=== What you have to do ===
Every entry below is to be retyped exactly as it appears.

=== Dataset extract ===
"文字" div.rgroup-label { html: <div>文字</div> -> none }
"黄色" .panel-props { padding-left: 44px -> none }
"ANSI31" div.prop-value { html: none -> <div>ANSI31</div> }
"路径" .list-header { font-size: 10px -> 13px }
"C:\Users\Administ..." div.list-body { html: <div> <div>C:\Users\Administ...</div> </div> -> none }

=== Response below ===
"文字" div.rgroup-label { html: <div>文字</div> -> none }
"黄色" .panel-props { padding-left: 44px -> none }
"ANSI31" div.prop-value { html: none -> <div>ANSI31</div> }
"路径" .list-header { font-size: 10px -> 13px }
"C:\Users\Administ..." div.list-body { html: <div> <div>C:\Users\Administ...</div> </div> -> none }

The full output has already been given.